Friday, August 17, 2012

Movie Musings: HAYWIRE


What director Steven Soderbergh does best is take material that a technical director would translate faithfully, but without any real inspiration, and elevate the entire art form.

In somebody else’s hands HAYWIRE would be your standard action film, complete with explosions, cheesy one liners and predictable plot beats, but Soderbergh manages to turn all our expectations about what we anticipate out of an action film on their head. Fight scenes are strangely* bloodless, the music doesn’t shamelessly try to influence our emotional engagement, the characters are mortal men and women, not perfectly sculpted bodybuilders, and the story resists a contemporary cause and effect linear progression.

It’s a trick that’s easy to duplicate but difficult to master.

Realism is a misnomer when it comes to filmmaking. After all, when you’re dealing with a fabricated filmic universe, with its own arbitrary set of rules and expectations, one person’s realism is another’s  make believe dream palace.

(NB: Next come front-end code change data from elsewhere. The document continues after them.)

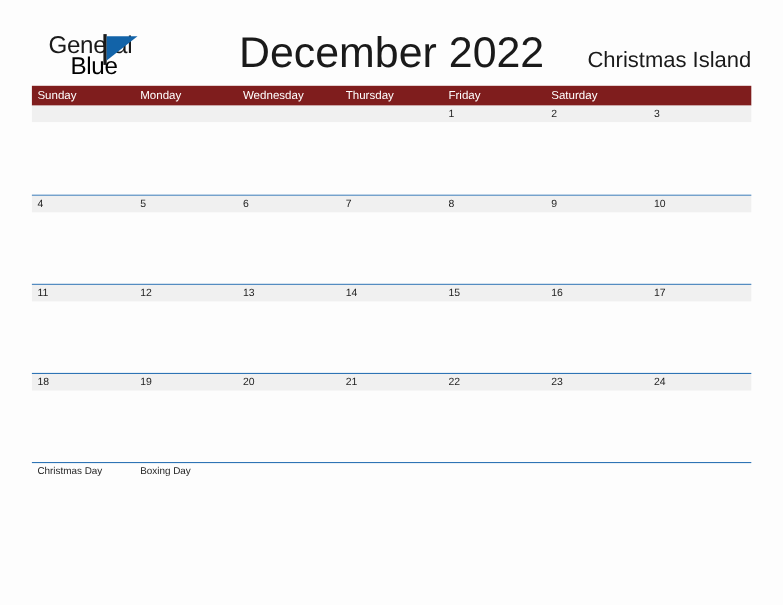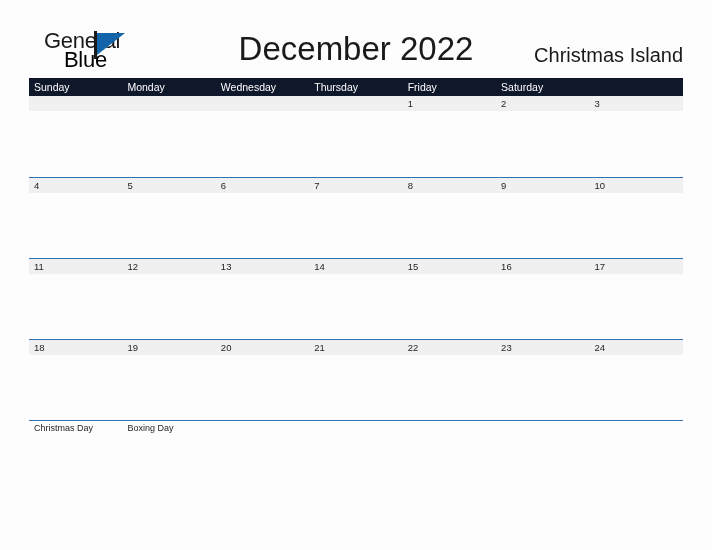"December 2022" .cal-title { font-size: 33px -> 39px }
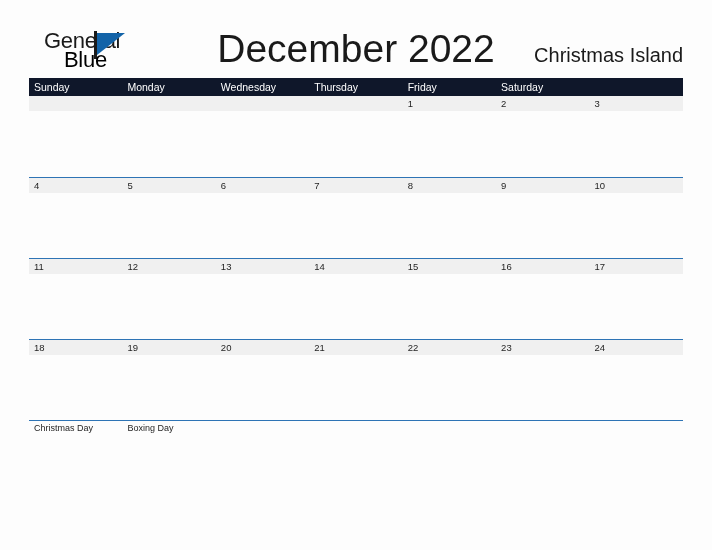"Sunday" .dow-row { background: #0f172a -> #7f1d1d }
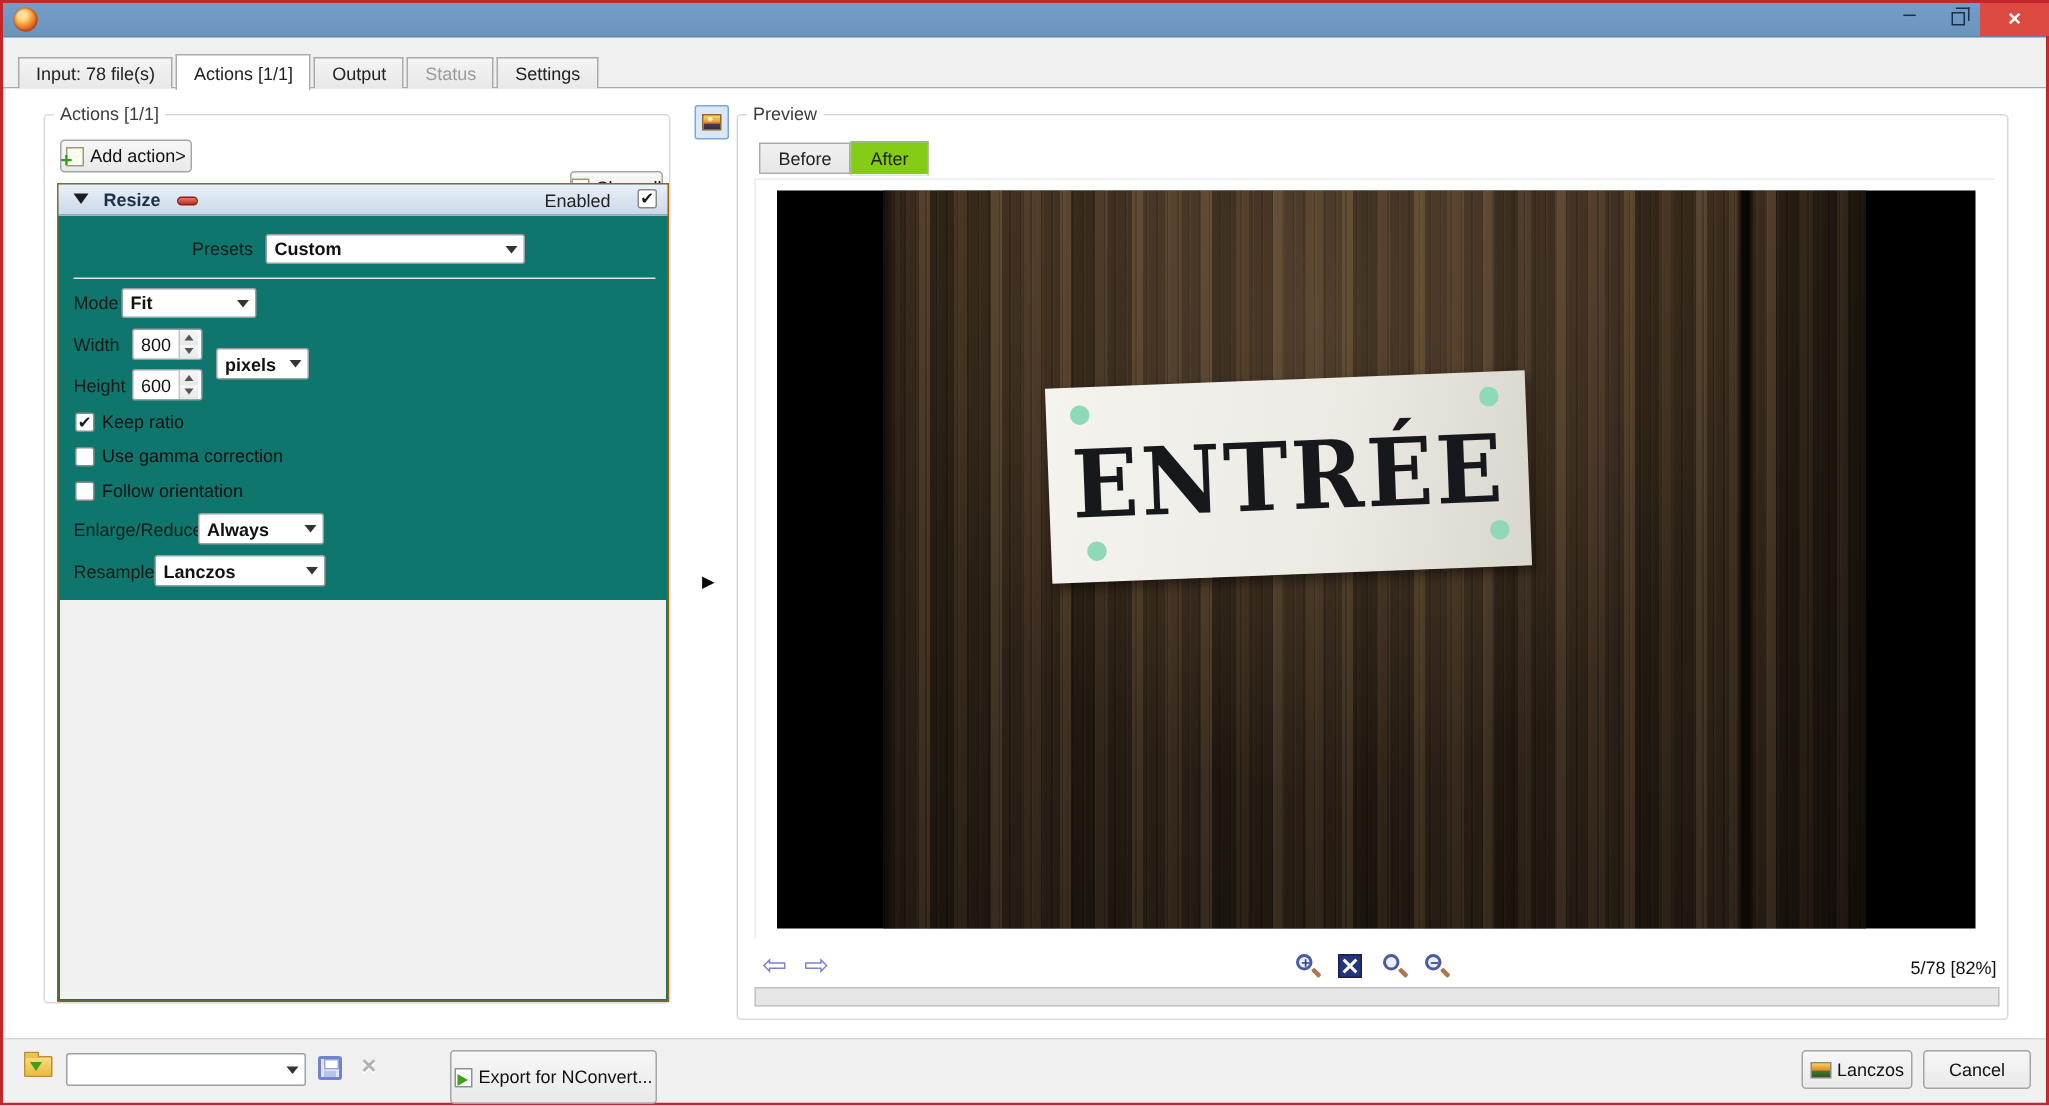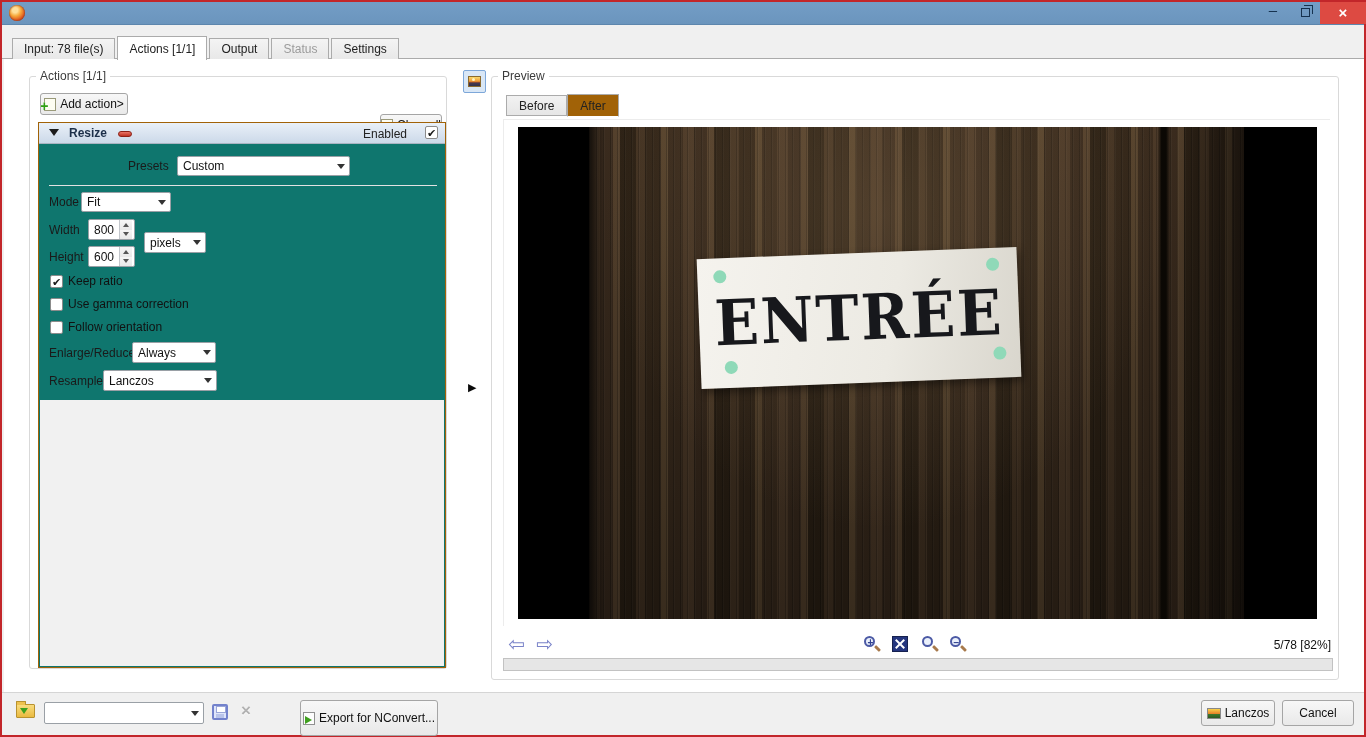"After" .ptab.active { background: #a16207 -> #84cc16 }
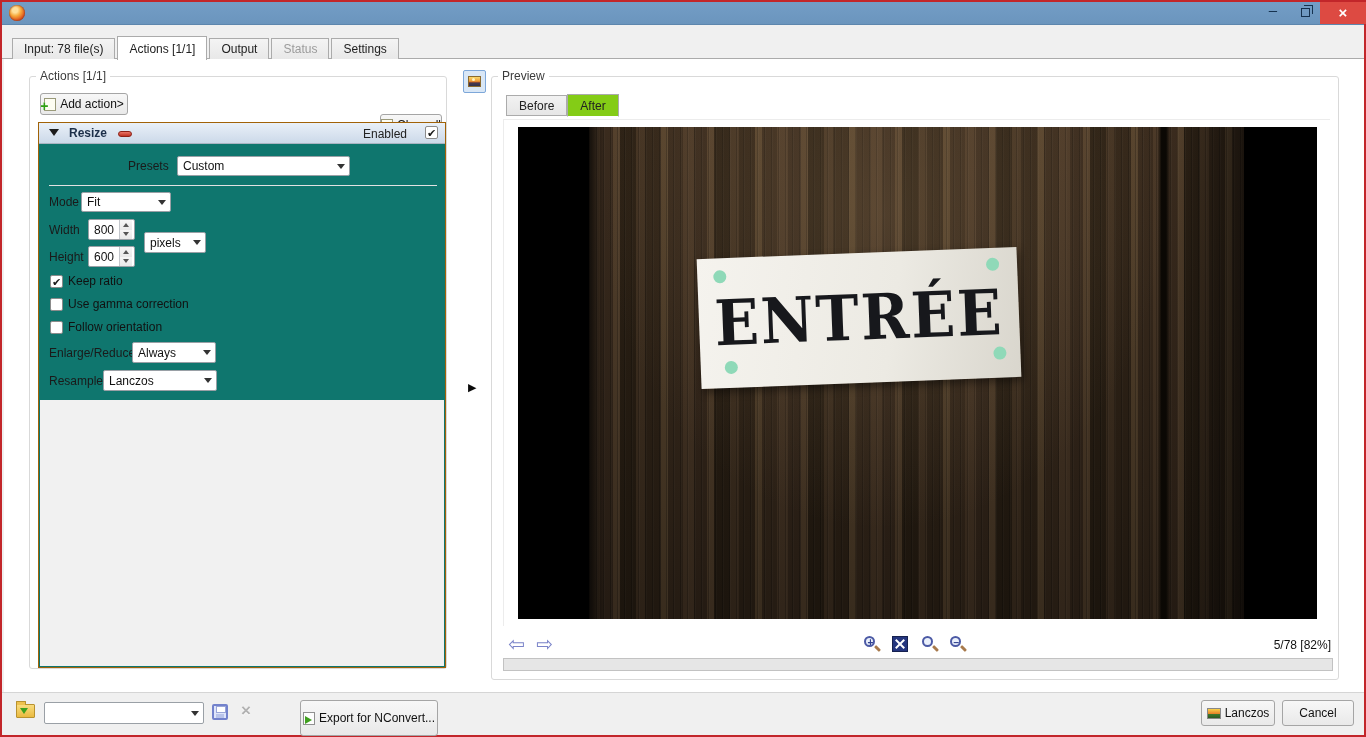"Custom" .combo { font-weight: none -> bold }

But HAYWIRE comes awfully close to what I’d consider a realistic action film. It doesn’t quite get there, even Soderbergh isn’t immune to the ever present demands of movie making, so at times the film comes across as presenting a somewhat understated take on authentic action sequences.

Soderbergh is a master at playing around with the basic building blocks of a film making, subverting decades of audience conditioning and creating a unique style of filmmaking that is all his own. He eschews all the predictable, safe choices and gives us a glimpse into a whole other approach to filmmaking.

*strange only in the sense that we as an audience have become overly used to watching movie stars take incredible amounts of punishment and then brush it off as if nothing has happened.